Dataset records

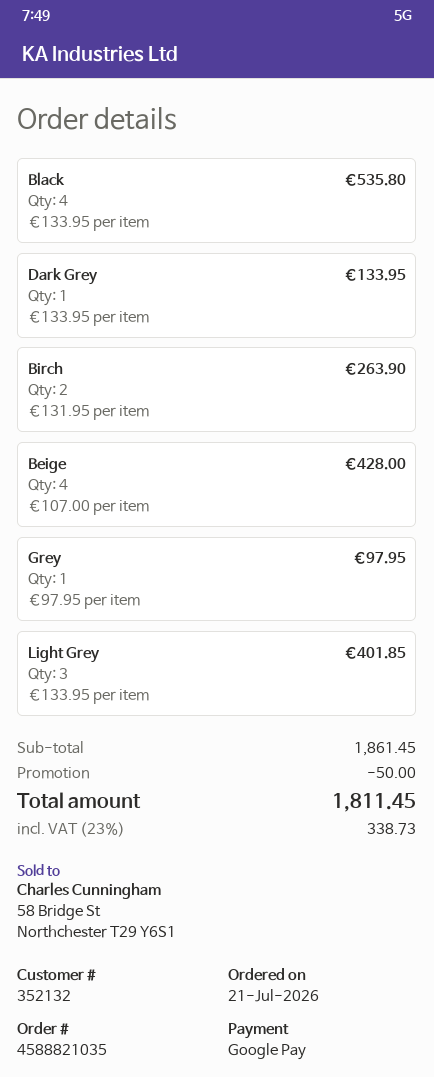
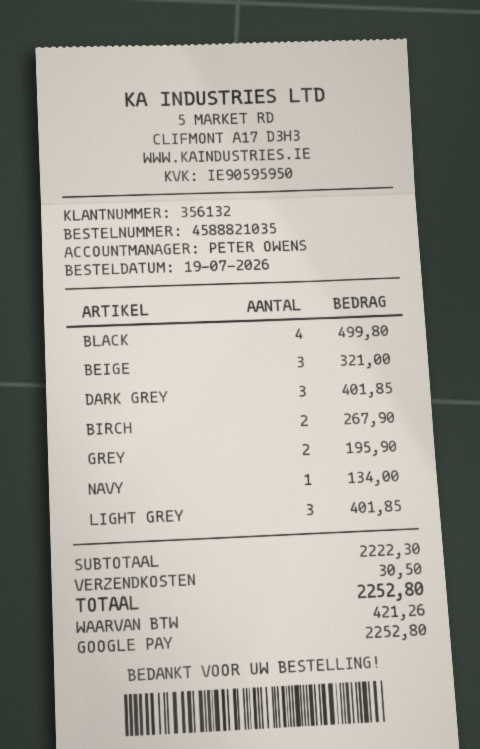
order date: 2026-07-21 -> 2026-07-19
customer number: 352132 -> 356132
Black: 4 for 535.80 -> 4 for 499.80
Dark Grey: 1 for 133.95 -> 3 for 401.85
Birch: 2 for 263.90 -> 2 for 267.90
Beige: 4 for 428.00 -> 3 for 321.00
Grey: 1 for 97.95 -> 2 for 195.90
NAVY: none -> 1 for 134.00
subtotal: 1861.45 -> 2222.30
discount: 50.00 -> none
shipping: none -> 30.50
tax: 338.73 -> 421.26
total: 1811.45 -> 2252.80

--

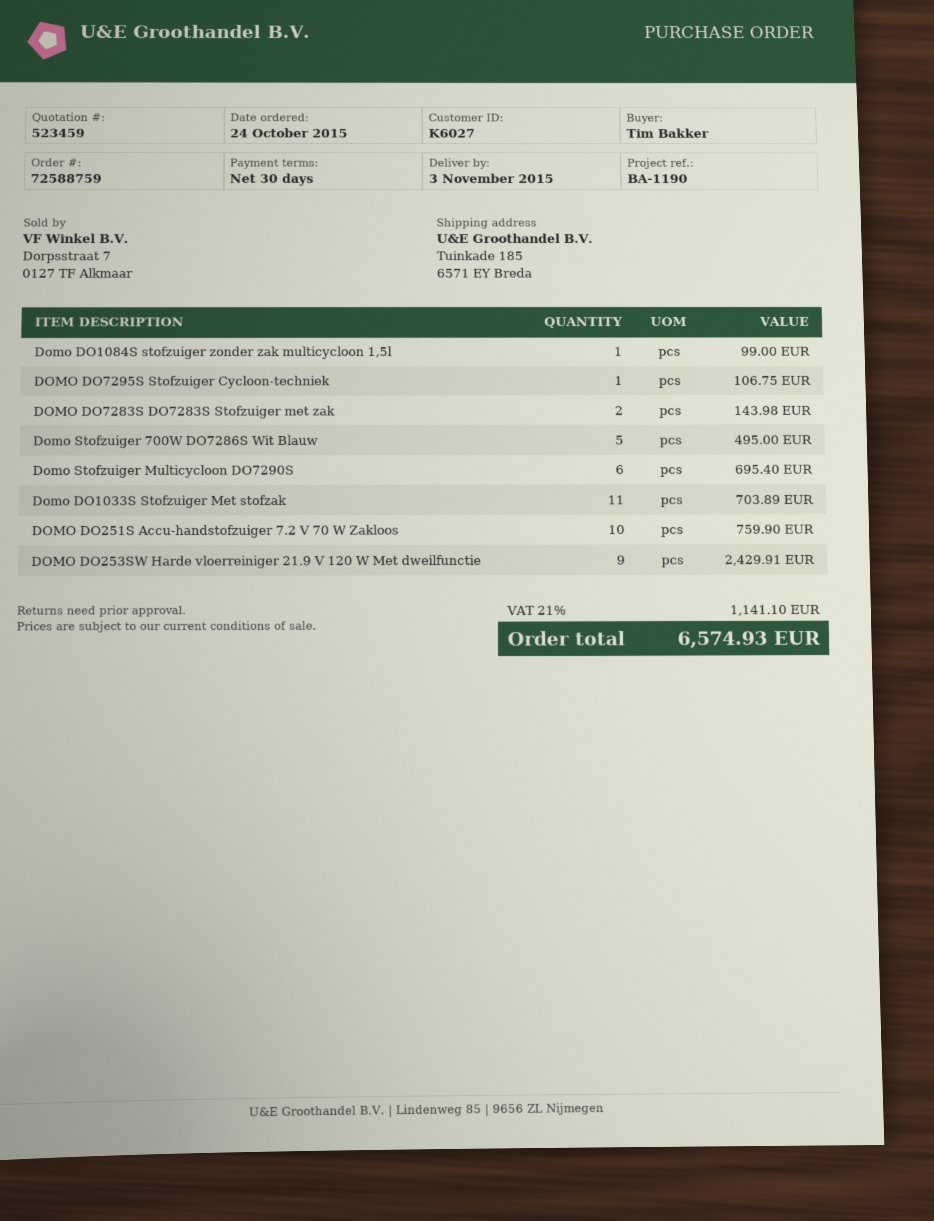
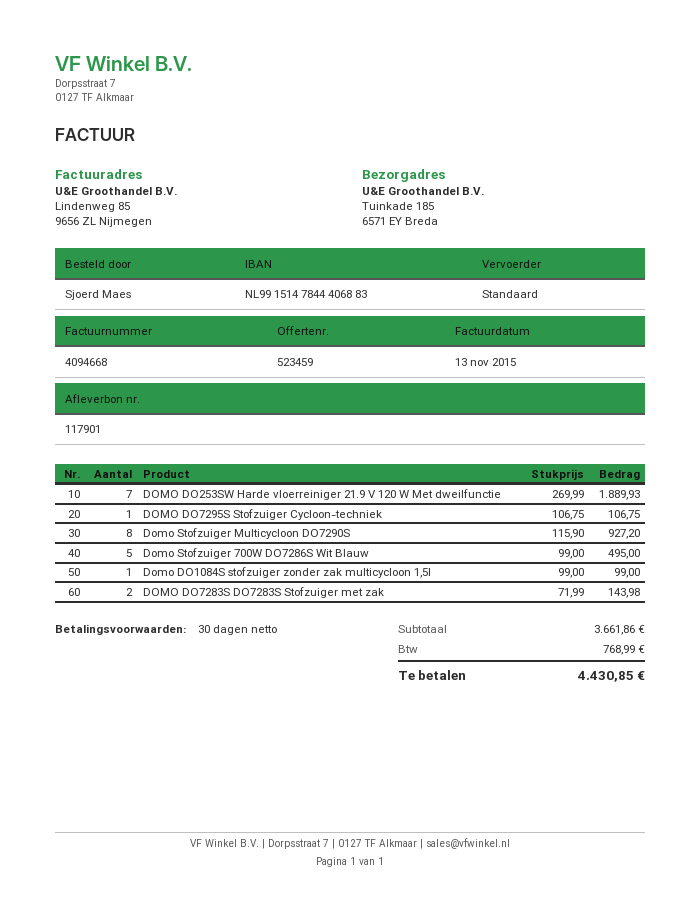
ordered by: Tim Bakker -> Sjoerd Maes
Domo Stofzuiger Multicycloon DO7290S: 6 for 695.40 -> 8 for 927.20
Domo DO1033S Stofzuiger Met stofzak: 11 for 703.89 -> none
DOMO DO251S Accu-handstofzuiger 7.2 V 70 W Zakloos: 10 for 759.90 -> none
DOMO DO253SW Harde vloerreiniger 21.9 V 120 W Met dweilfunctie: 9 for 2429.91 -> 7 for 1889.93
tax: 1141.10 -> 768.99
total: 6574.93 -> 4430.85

Work instructions
Of all the entries above, output exactly the lines between the one holding "DOMO DO251S Accu-handstofzuiger" and the one holding "total: 6574.93 -> 4430.85", inclusive.

Finished task
DOMO DO251S Accu-handstofzuiger 7.2 V 70 W Zakloos: 10 for 759.90 -> none
DOMO DO253SW Harde vloerreiniger 21.9 V 120 W Met dweilfunctie: 9 for 2429.91 -> 7 for 1889.93
tax: 1141.10 -> 768.99
total: 6574.93 -> 4430.85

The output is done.